Como pensar em impactos positivos sobre a saúde ambiental e pública?
A compreensão das relações entre saneamento, saúde pública e meio ambiente deve constituir a etapa inicial e mais importante de qualquer instrumento de planejamento de sistemas de abastecimento de água e de esgotamento sanitário. Em termos de planejamento, a identificação e análise dos efeitos advindos da implementação de determinado sistema, seja ele de água ou de esgotos, deve conferir meios para se estabelecer uma certa ordem de prioridades e apontar o direcionamento mais adequado das ações, uma vez que cada ente da federação a ser beneficiada possui características distintas e nem sempre as ações de saneamento podem ser orientadas da mesma forma.

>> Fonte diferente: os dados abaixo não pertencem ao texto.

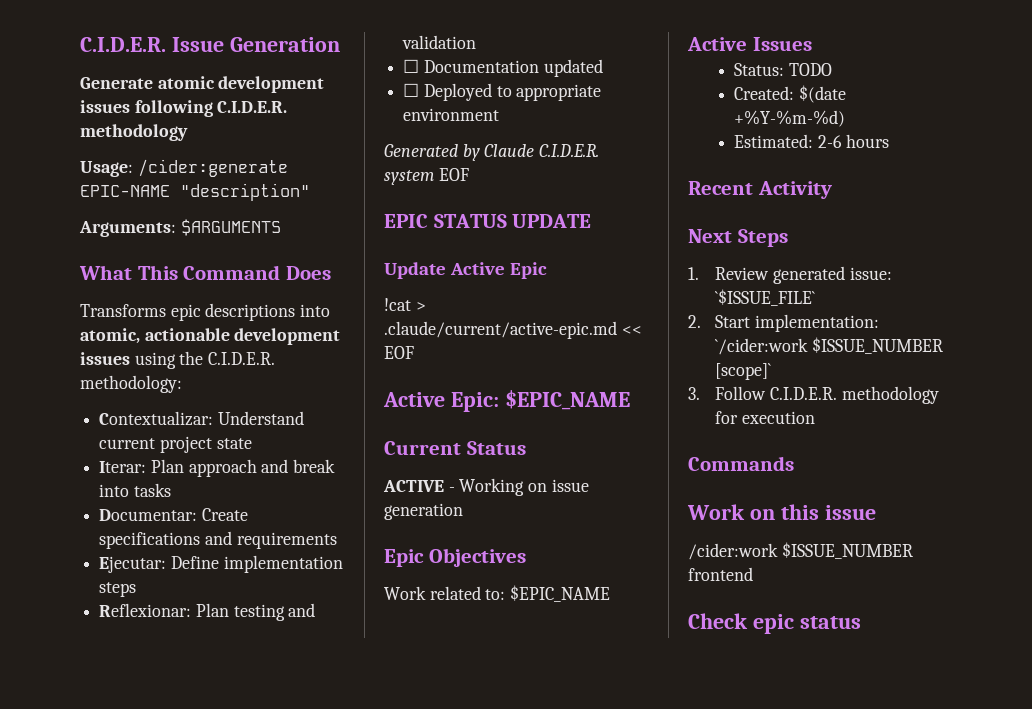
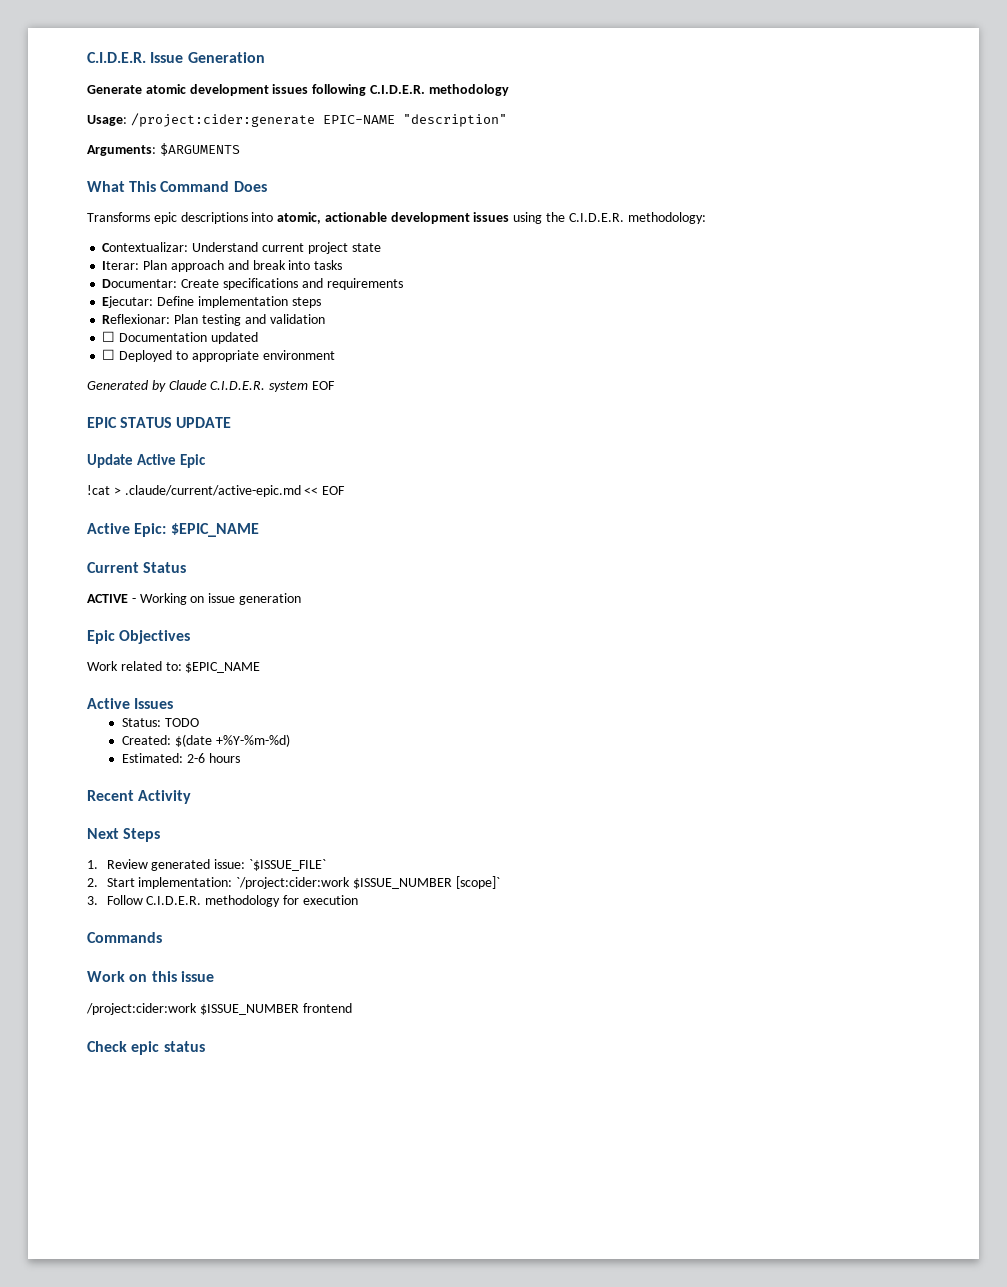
- Usage: /cider:generate EPIC-NAME "description"
+ Usage: /project:cider:generate EPIC-NAME "description"
- 2. Start implementation: `/cider:work $ISSUE_NUMBER [scope]`
+ 2. Start implementation: `/project:cider:work $ISSUE_NUMBER [scope]`
- /cider:work $ISSUE_NUMBER frontend
+ /project:cider:work $ISSUE_NUMBER frontend

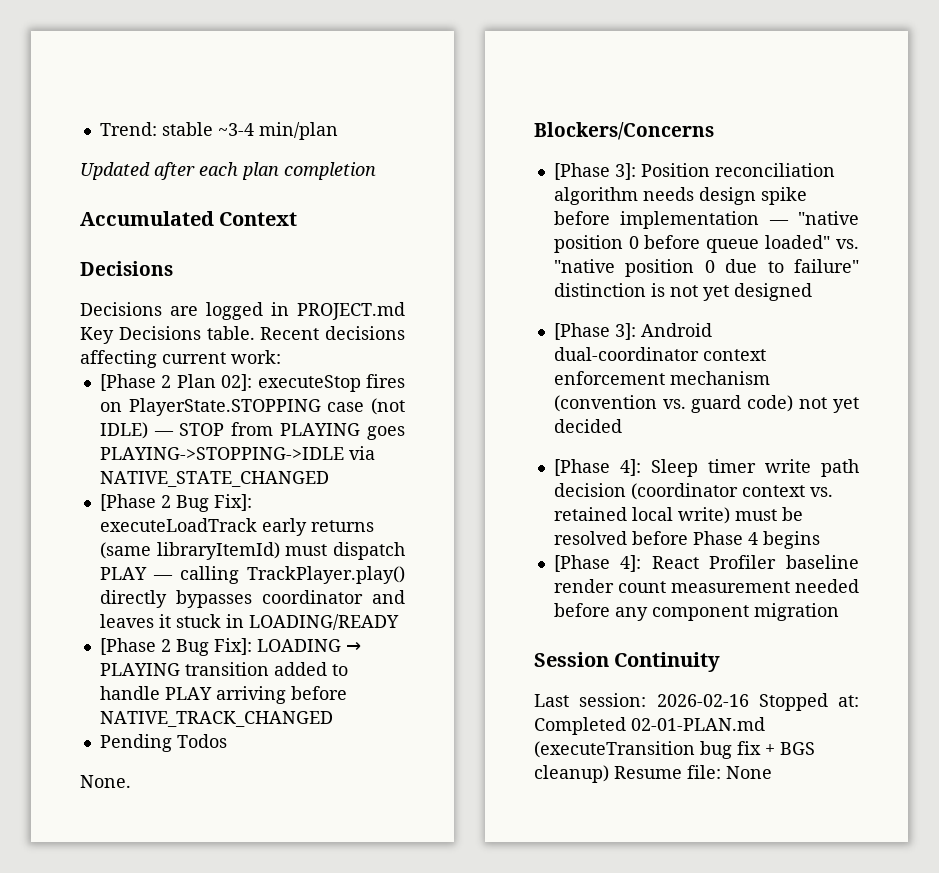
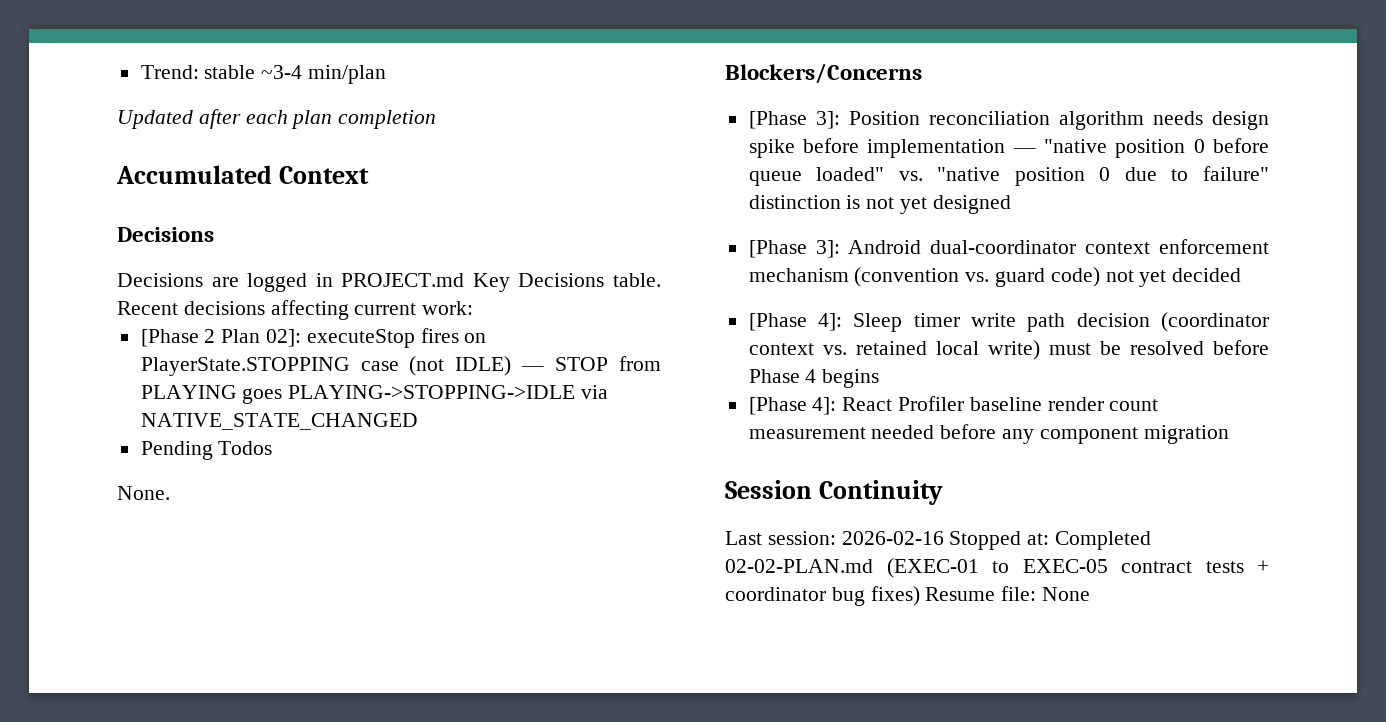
- [Phase 2 Bug Fix]: executeLoadTrack early returns (same libraryItemId) must dispatch PLAY — calling TrackPlayer.play() directly bypasses coordinator and leaves it stuck in LOADING/READY
- [Phase 2 Bug Fix]: LOADING → PLAYING transition added to handle PLAY arriving before NATIVE_TRACK_CHANGED
- Last session: 2026-02-16 Stopped at: Completed 02-01-PLAN.md (executeTransition bug fix + BGS cleanup) Resume file: None
+ Last session: 2026-02-16 Stopped at: Completed 02-02-PLAN.md (EXEC-01 to EXEC-05 contract tests + coordinator bug fixes) Resume file: None

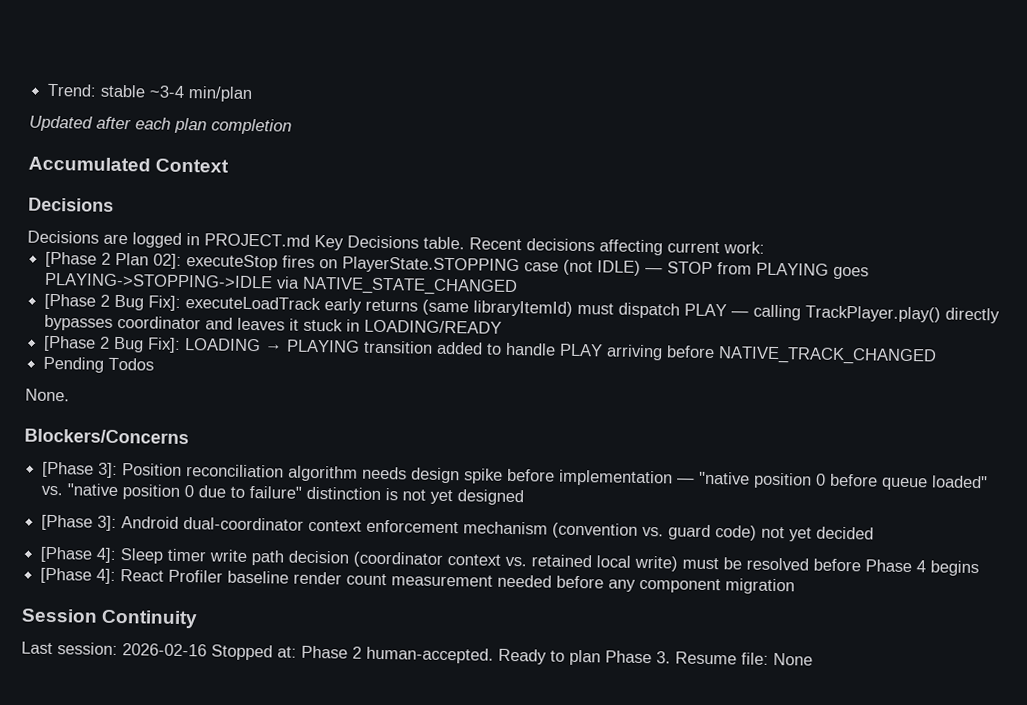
+ [Phase 2 Bug Fix]: executeLoadTrack early returns (same libraryItemId) must dispatch PLAY — calling TrackPlayer.play() directly bypasses coordinator and leaves it stuck in LOADING/READY
+ [Phase 2 Bug Fix]: LOADING → PLAYING transition added to handle PLAY arriving before NATIVE_TRACK_CHANGED
- Last session: 2026-02-16 Stopped at: Completed 02-02-PLAN.md (EXEC-01 to EXEC-05 contract tests + coordinator bug fixes) Resume file: None
+ Last session: 2026-02-16 Stopped at: Phase 2 human-accepted. Ready to plan Phase 3. Resume file: None

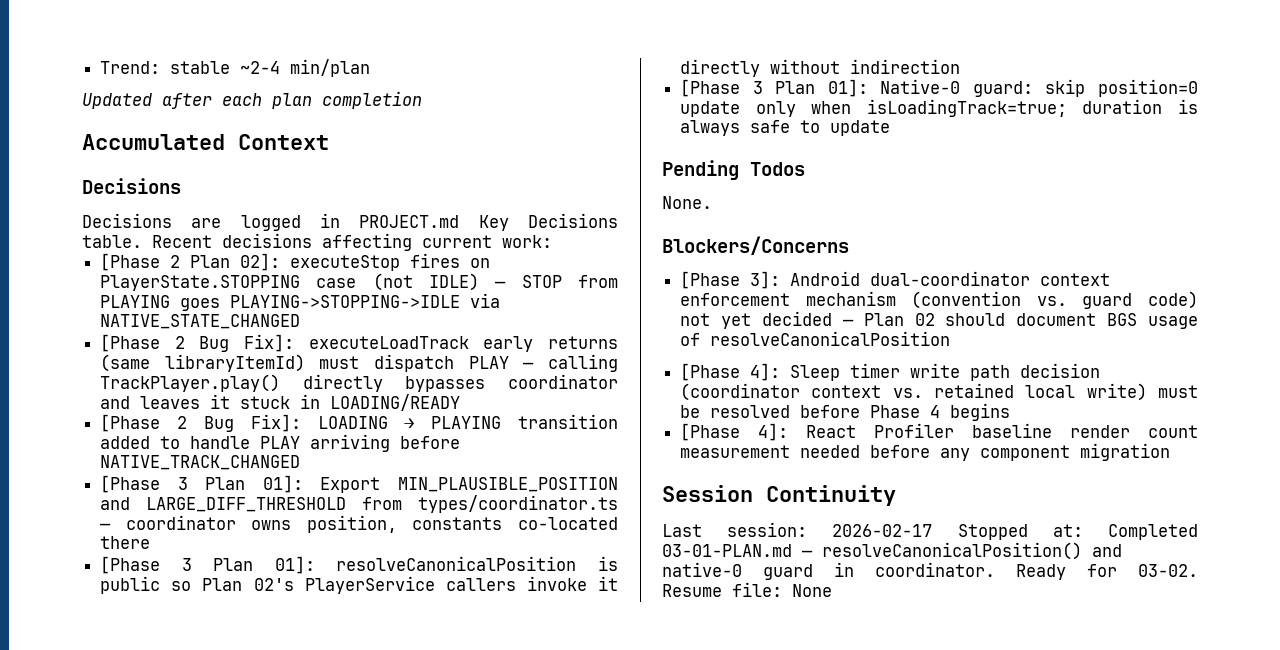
- Trend: stable ~3-4 min/plan
+ Trend: stable ~2-4 min/plan
+ [Phase 3 Plan 01]: Export MIN_PLAUSIBLE_POSITION and LARGE_DIFF_THRESHOLD from types/coordinator.ts — coordinator owns position, constants co-located there
+ [Phase 3 Plan 01]: resolveCanonicalPosition is public so Plan 02's PlayerService callers invoke it directly without indirection
+ [Phase 3 Plan 01]: Native-0 guard: skip position=0 update only when isLoadingTrack=true; duration is always safe to update
  Pending Todos
  None.
  Blockers/Concerns
- [Phase 3]: Position reconciliation algorithm needs design spike before implementation — "native position 0 before queue loaded" vs. "native position 0 due to failure" distinction is not yet designed
- [Phase 3]: Android dual-coordinator context enforcement mechanism (convention vs. guard code) not yet decided
+ [Phase 3]: Android dual-coordinator context enforcement mechanism (convention vs. guard code) not yet decided — Plan 02 should document BGS usage of resolveCanonicalPosition
- Last session: 2026-02-16 Stopped at: Phase 2 human-accepted. Ready to plan Phase 3. Resume file: None
+ Last session: 2026-02-17 Stopped at: Completed 03-01-PLAN.md — resolveCanonicalPosition() and native-0 guard in coordinator. Ready for 03-02. Resume file: None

No entanto, não só os aspectos relacionados ao meio ambiente e à saúde pública devem ser levados em consideração. No caso do saneamento, existem diferentes dimensões, em níveis crescentes de complexidade, a serem consideradas na definição de uma solução apropriada, como a econômica, financeira, social, institucional e a política, o que torna ainda mais difícil o desenvolvimento de um modelo.
A compreensão dessas relações revela-se um pressuposto fundamental para o planejamento dos sistemas de saneamento em centros urbanos, de modo a privilegiar os impactos positivos sobre a saúde ambiental e pública.